## WHAT YOU WILL DO
The answer must be only the lines below from the one holding "none -> <h1>Transaction" down to the one holding "color: #0f766e ->", ends included, printed exactly; please omit all pictures.

## DATASET
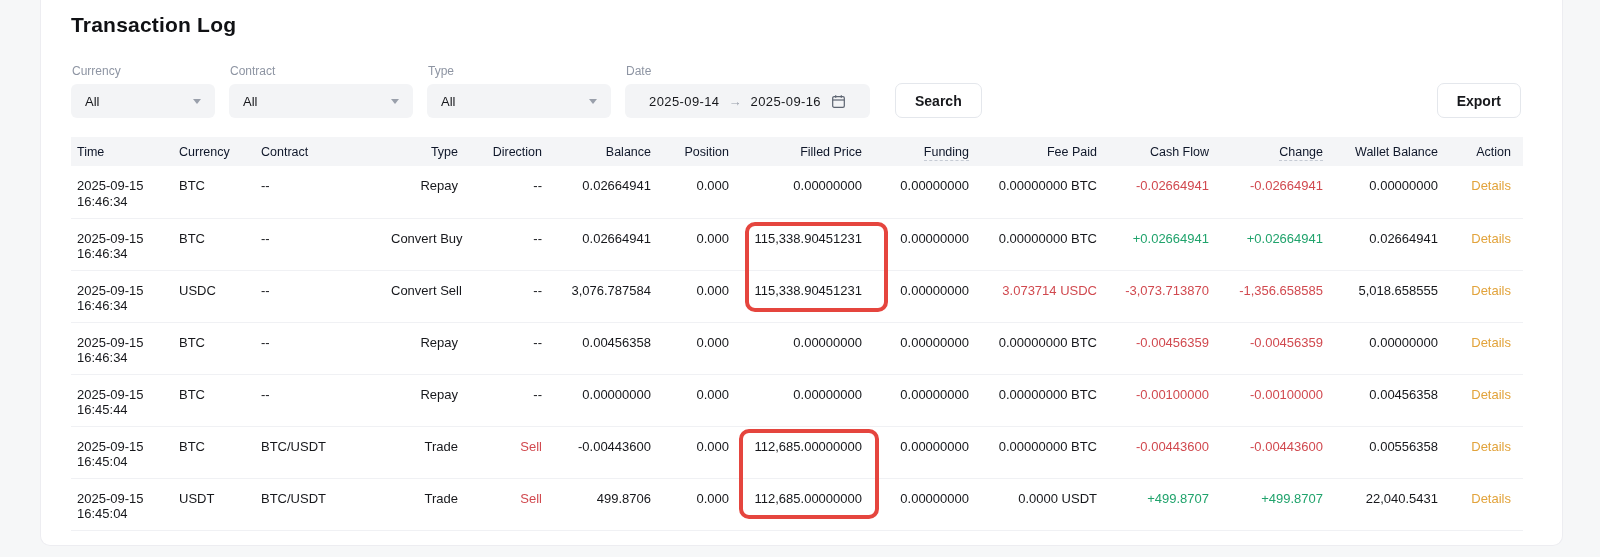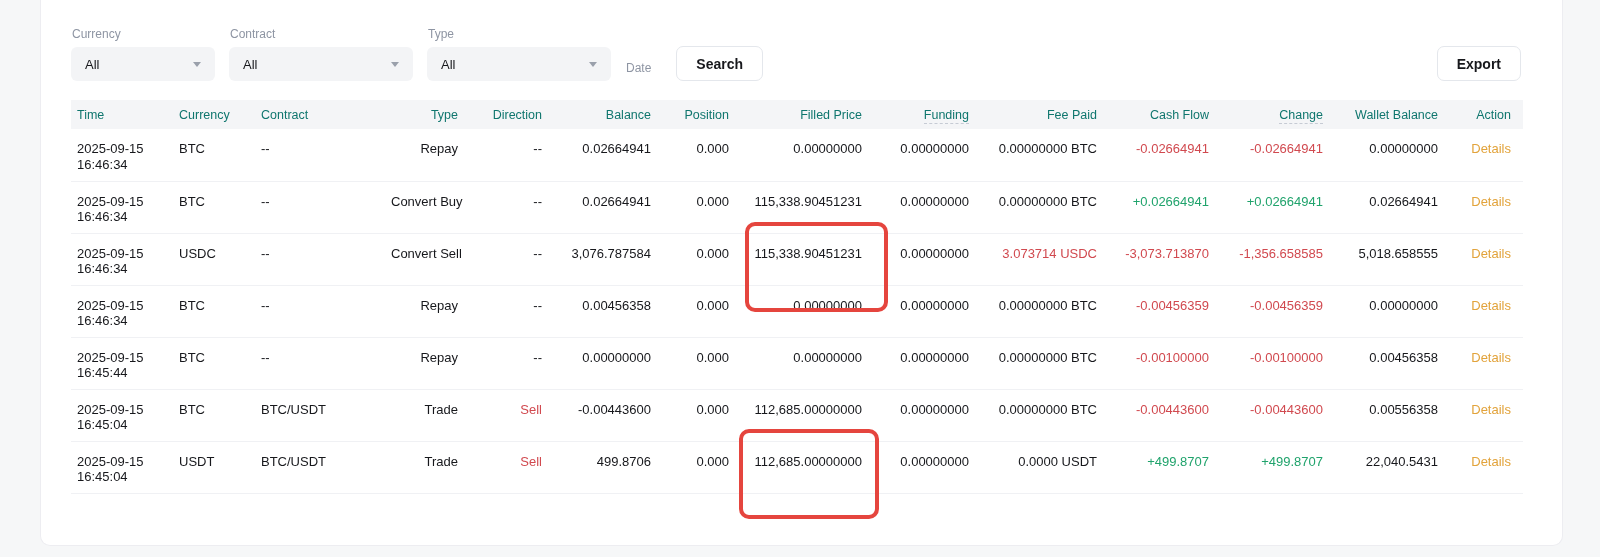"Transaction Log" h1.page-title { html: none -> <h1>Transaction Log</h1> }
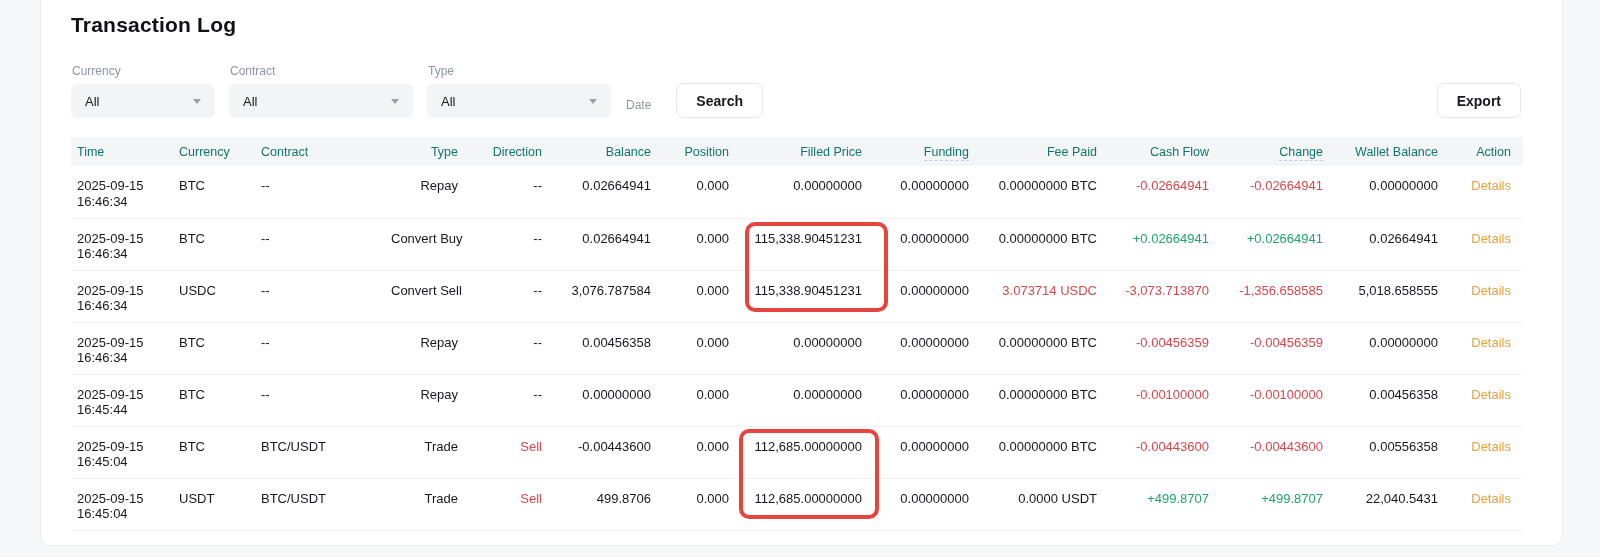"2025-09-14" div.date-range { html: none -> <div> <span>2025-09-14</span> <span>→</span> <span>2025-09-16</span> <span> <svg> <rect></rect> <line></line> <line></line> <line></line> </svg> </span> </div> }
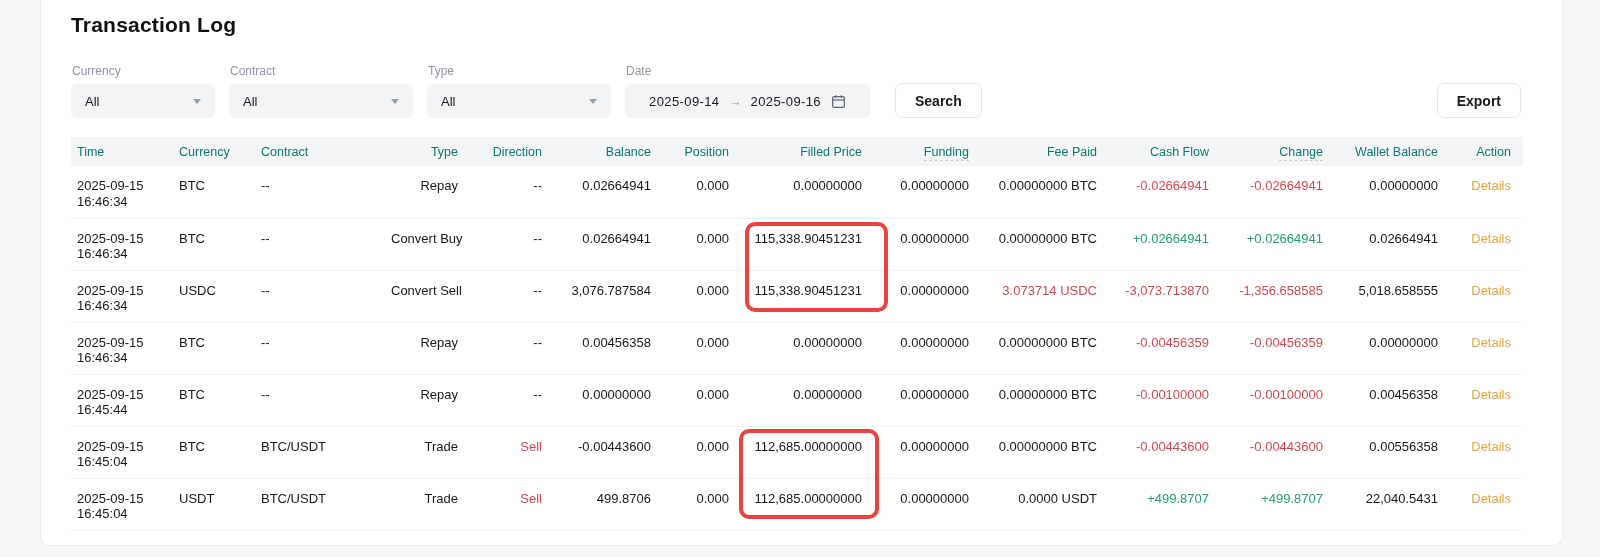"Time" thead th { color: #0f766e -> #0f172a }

...

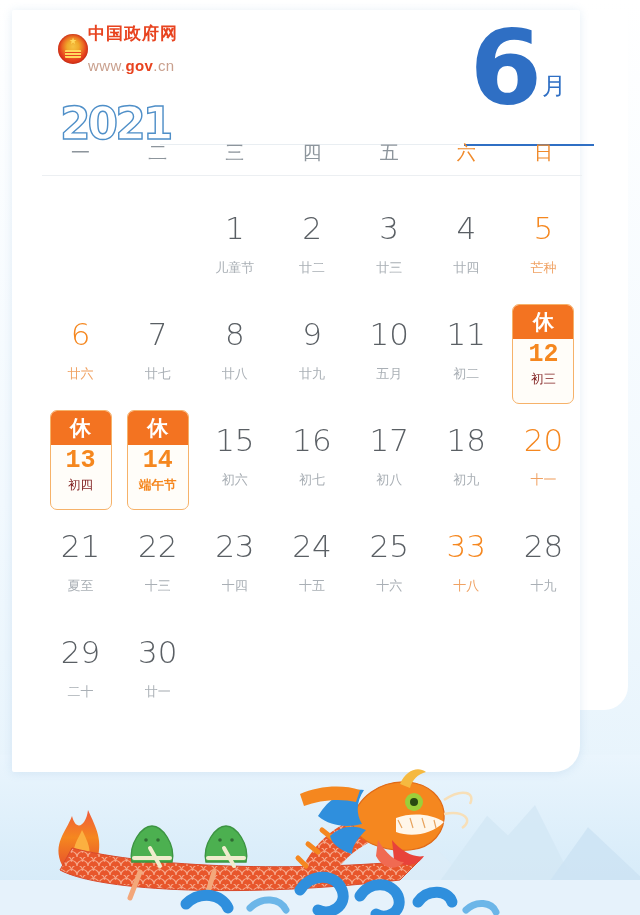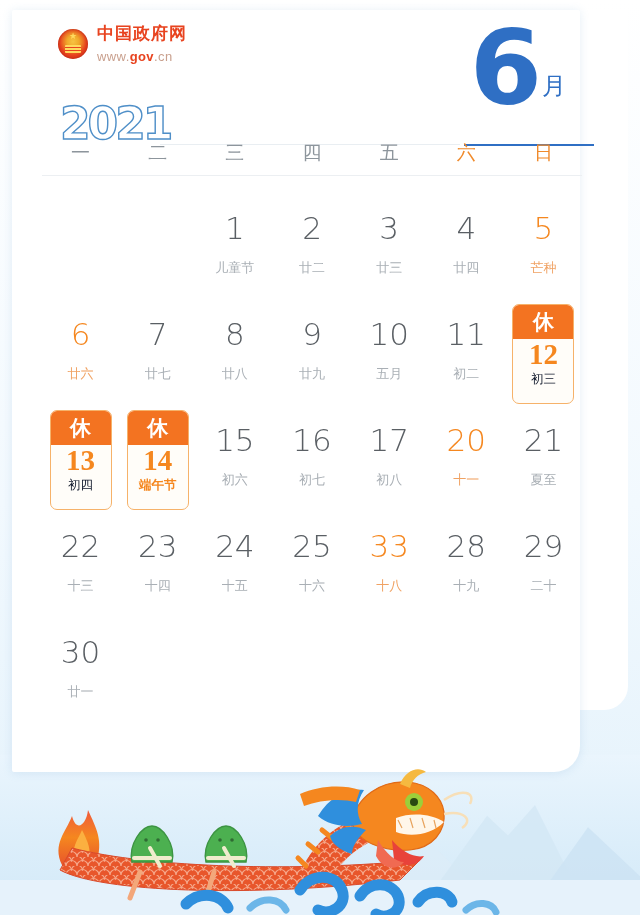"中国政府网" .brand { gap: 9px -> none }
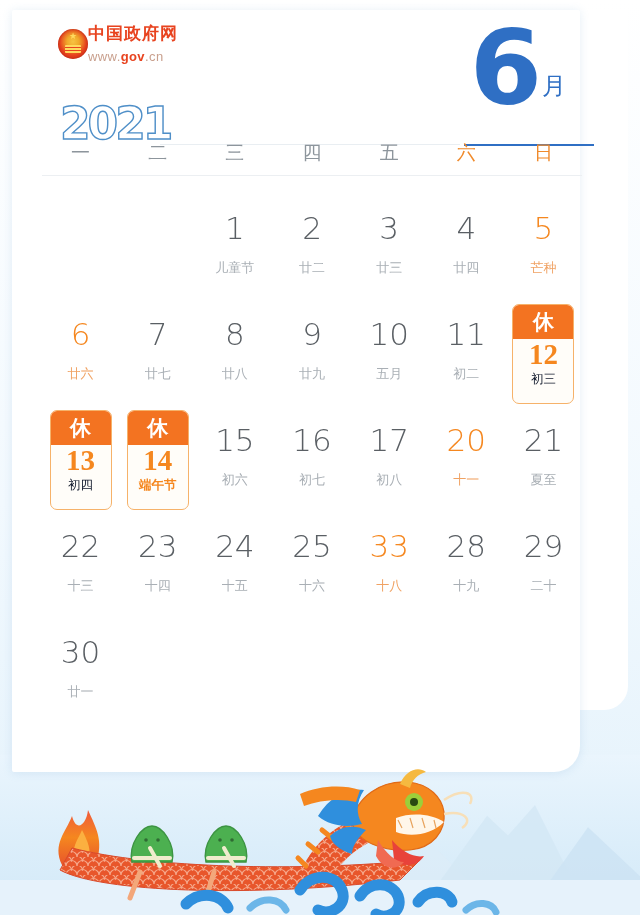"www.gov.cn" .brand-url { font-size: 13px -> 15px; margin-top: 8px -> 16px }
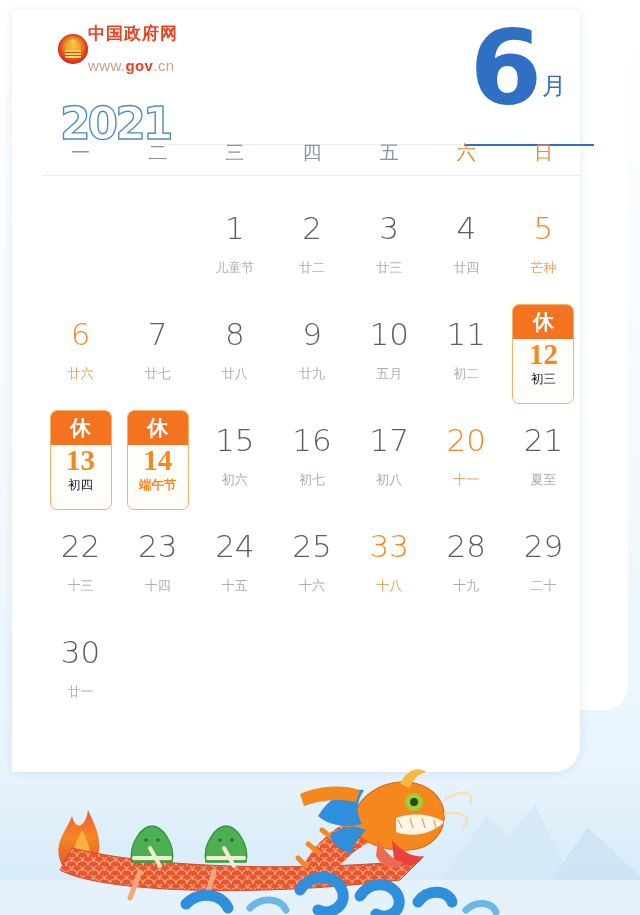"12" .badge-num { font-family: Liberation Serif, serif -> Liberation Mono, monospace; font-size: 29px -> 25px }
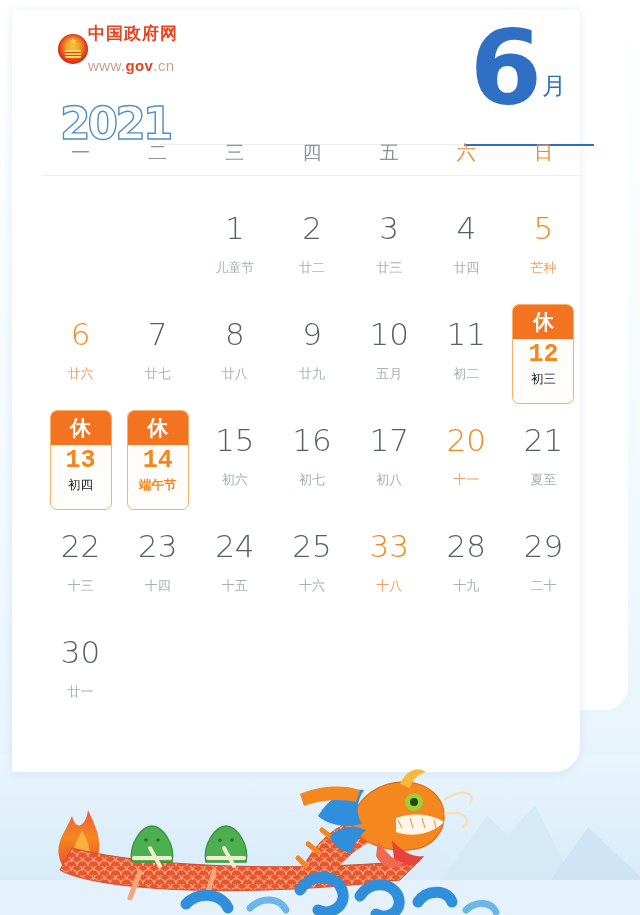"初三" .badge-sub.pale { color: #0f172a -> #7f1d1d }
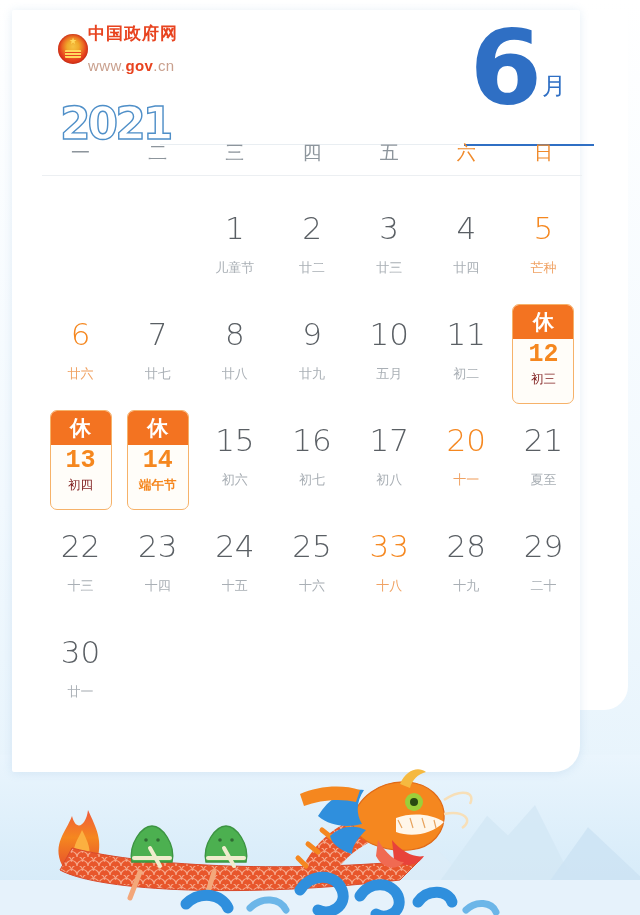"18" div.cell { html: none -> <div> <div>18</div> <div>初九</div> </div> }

## EXERCISE RESULT
"Transaction Log" h1.page-title { html: none -> <h1>Transaction Log</h1> }
"2025-09-14" div.date-range { html: none -> <div> <span>2025-09-14</span> <span>→</span> <span>2025-09-16</span> <span> <svg> <rect></rect> <line></line> <line></line> <line></line> </svg> </span> </div> }
"Time" thead th { color: #0f766e -> #0f172a }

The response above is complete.